_Exercise instructions_
From the listing that follows, report the number of lines with the word "count" in them, and no other output.

*** Input data Section Begins ***

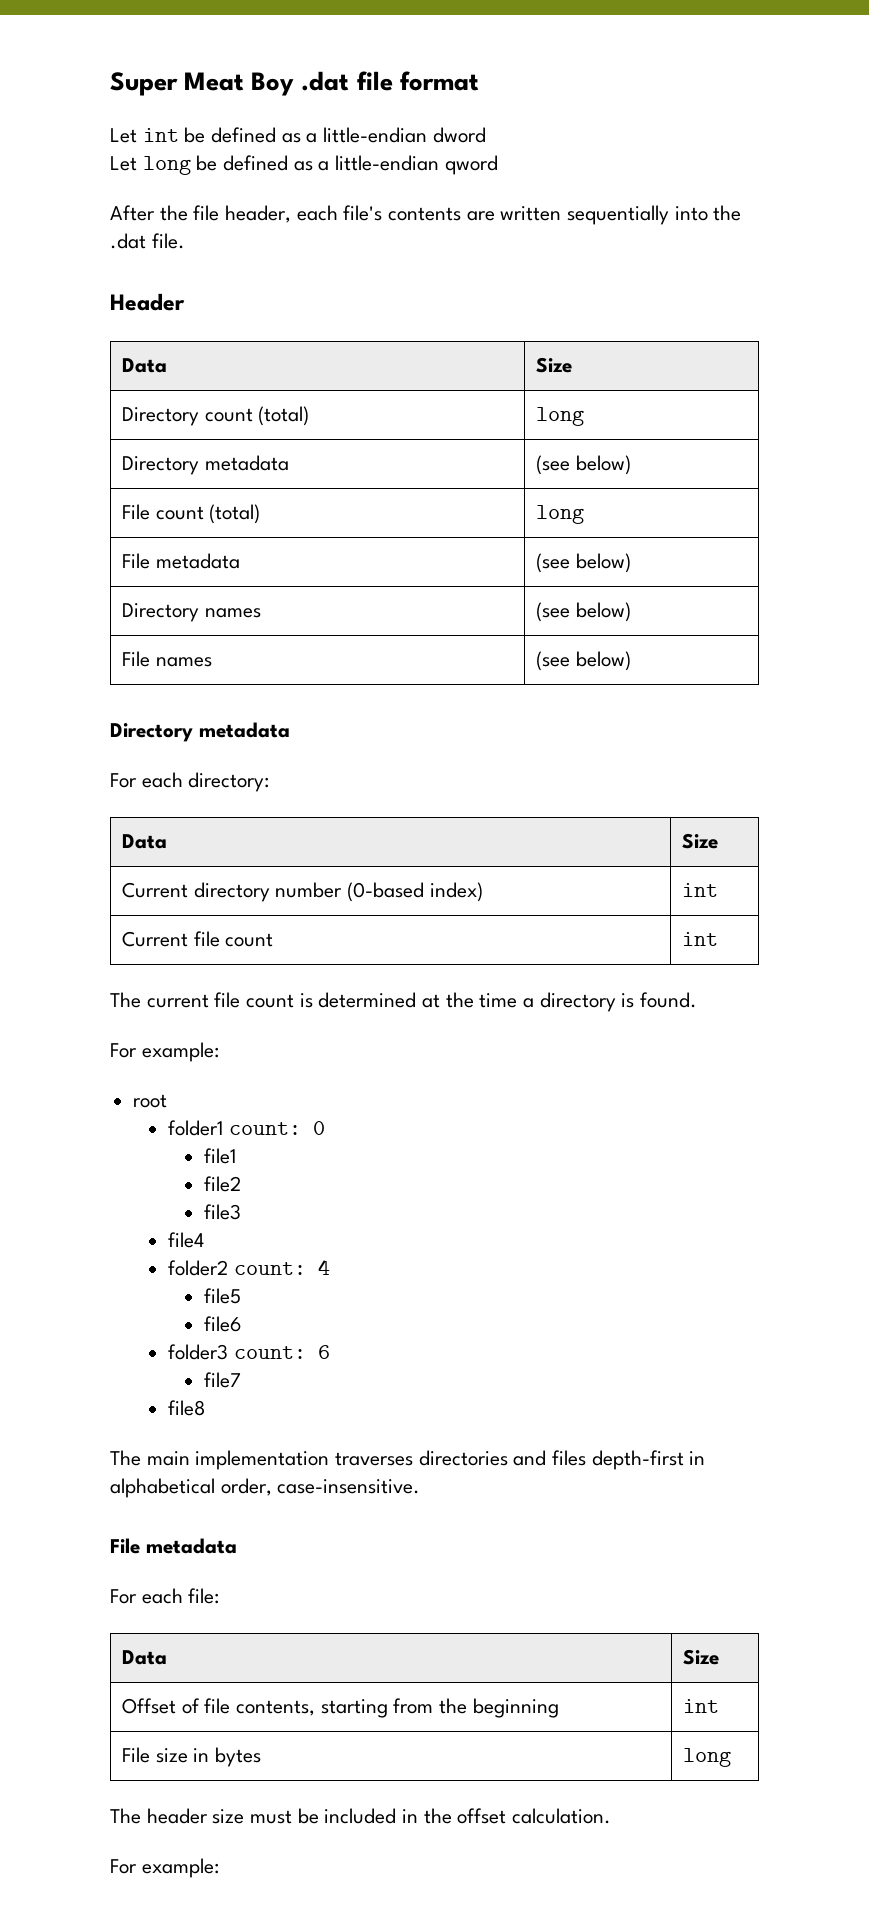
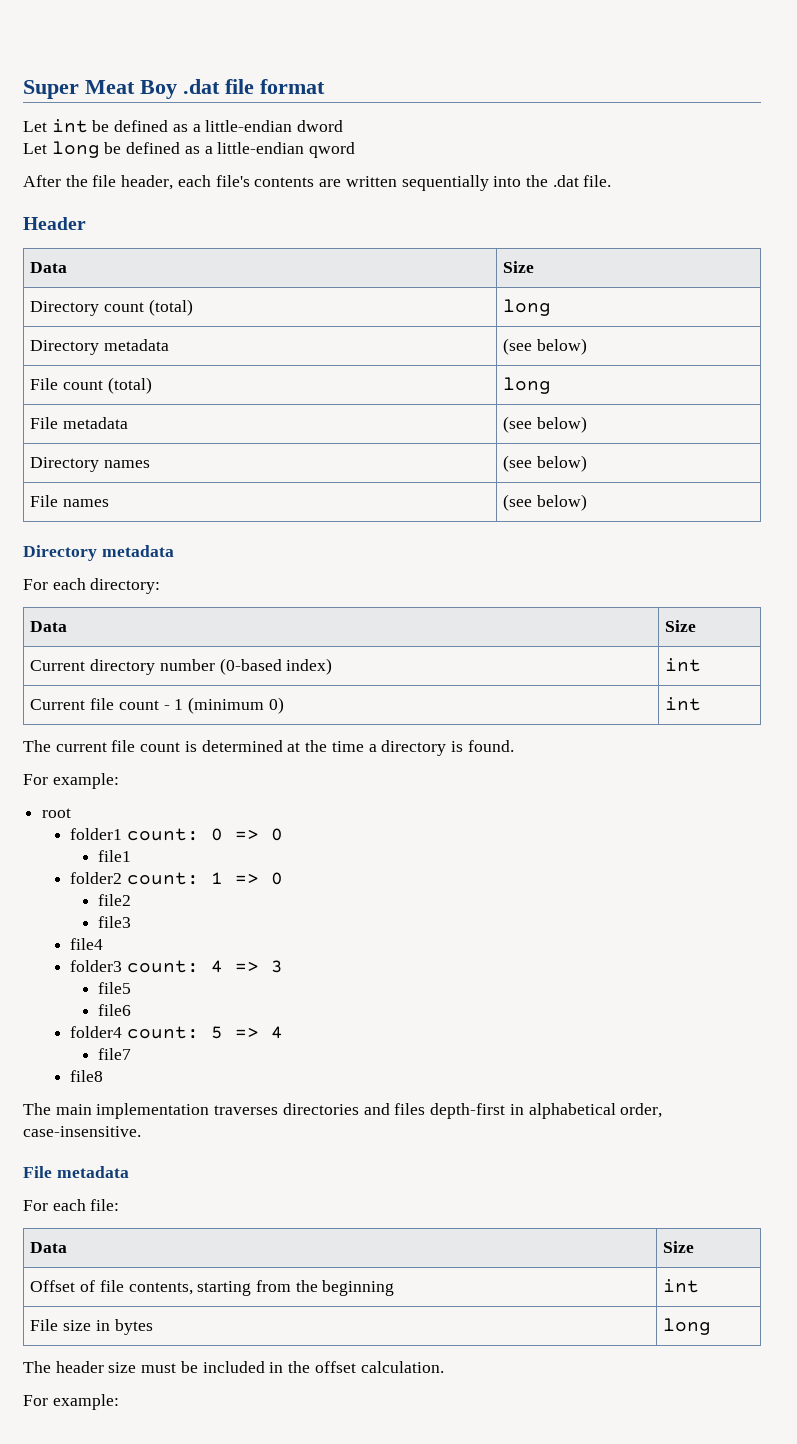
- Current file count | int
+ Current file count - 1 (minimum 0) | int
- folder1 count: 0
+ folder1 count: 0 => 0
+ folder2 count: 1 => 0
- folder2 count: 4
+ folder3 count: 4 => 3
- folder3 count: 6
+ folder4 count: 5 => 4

*** Input data Section Ends ***
*** Input data Section Begins ***

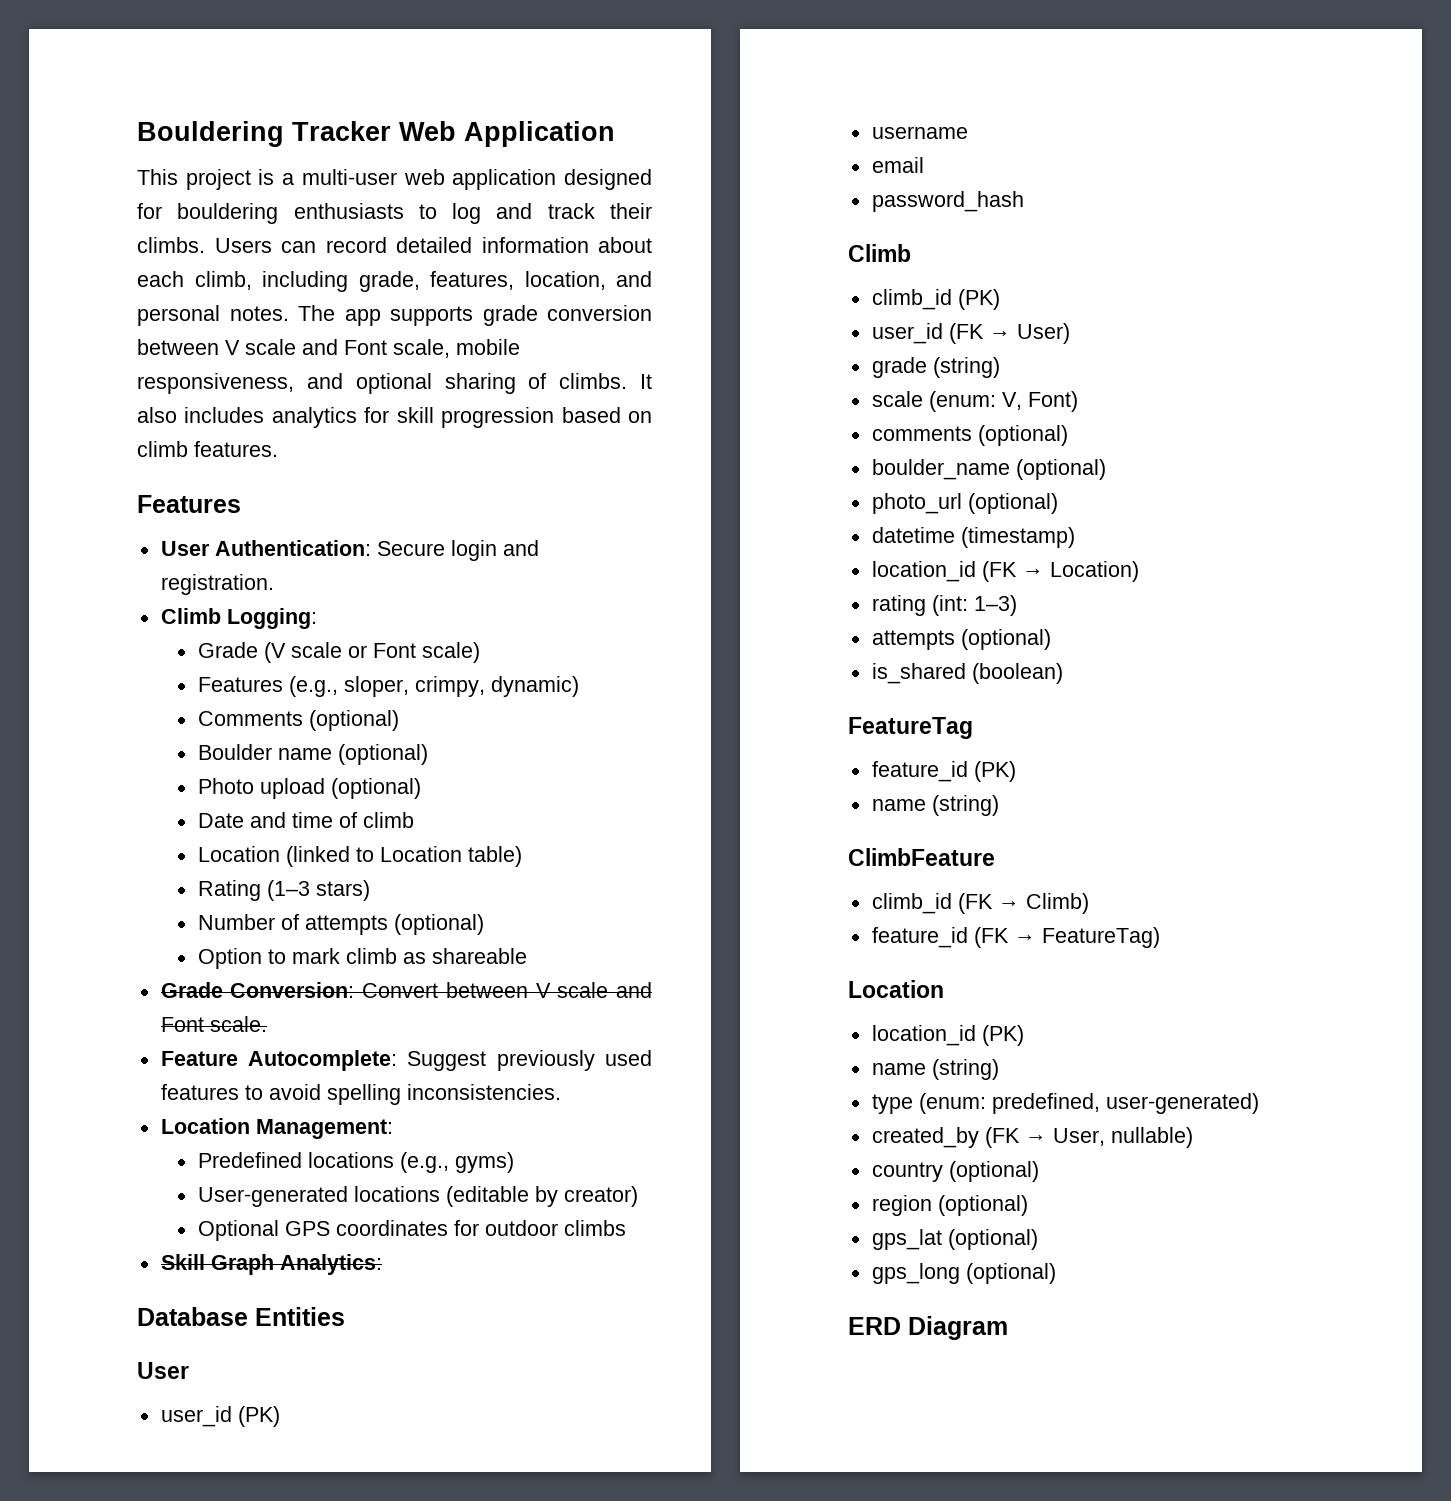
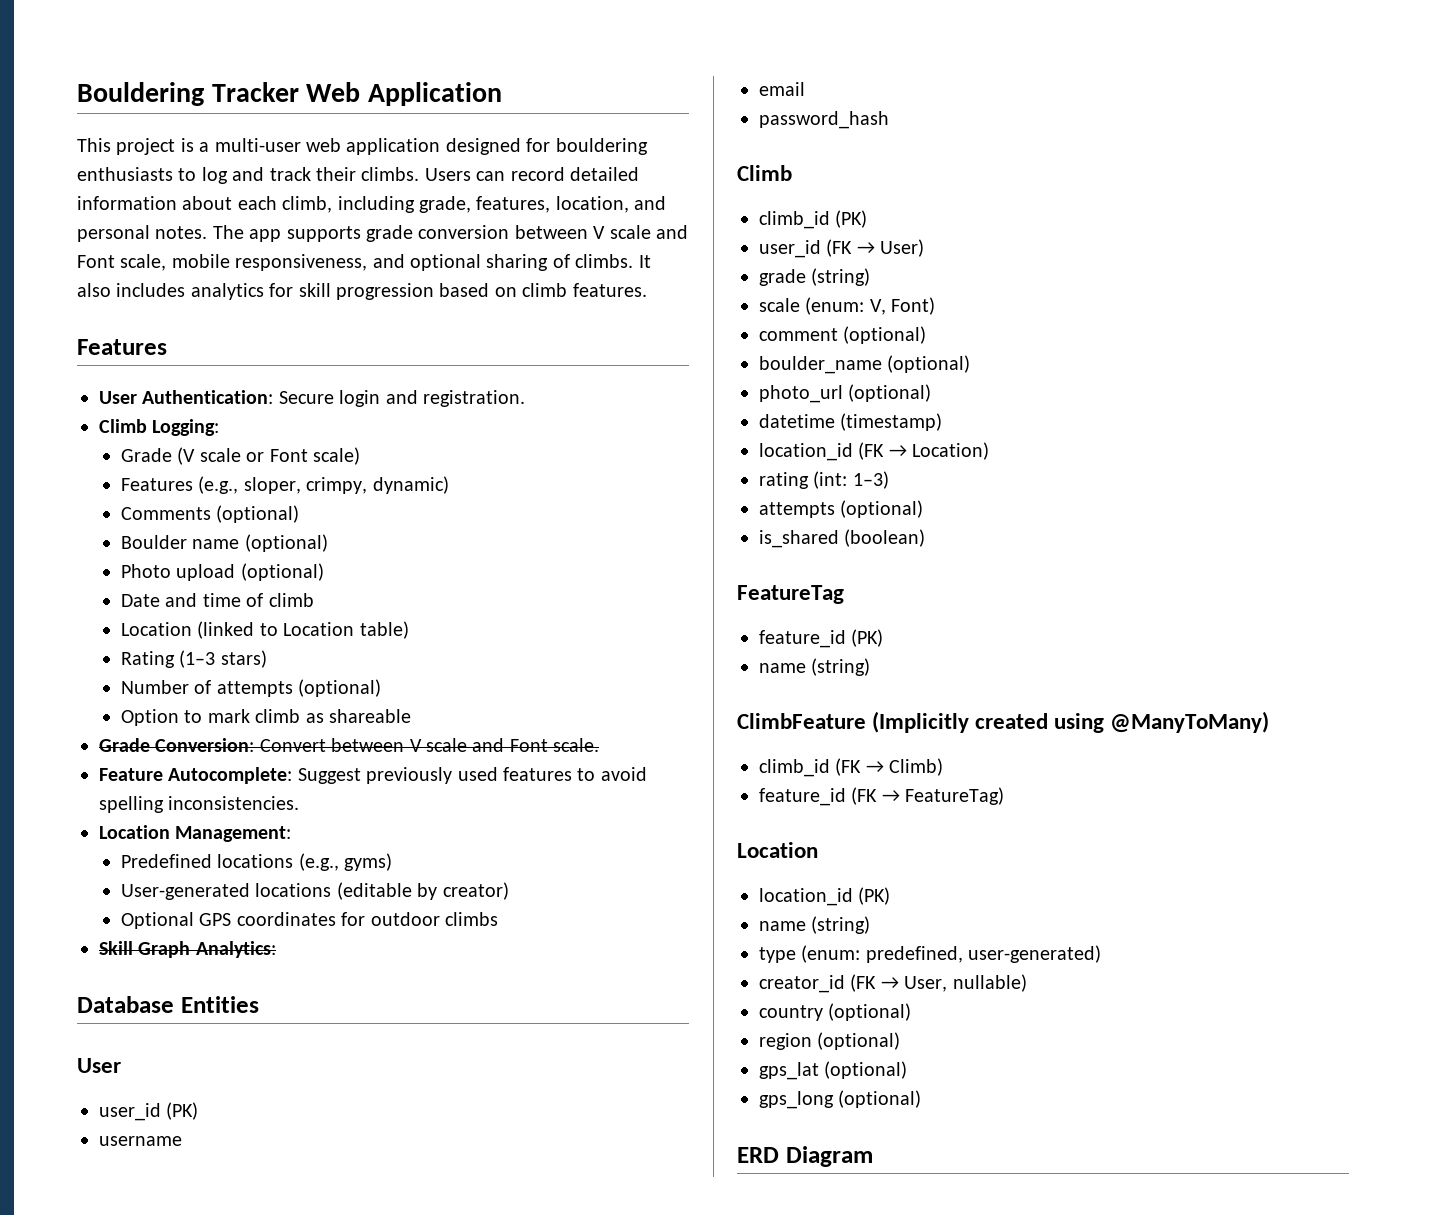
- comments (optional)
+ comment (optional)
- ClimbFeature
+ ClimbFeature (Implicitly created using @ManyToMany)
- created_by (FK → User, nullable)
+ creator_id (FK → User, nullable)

*** Input data Section Ends ***

_Written solution_
9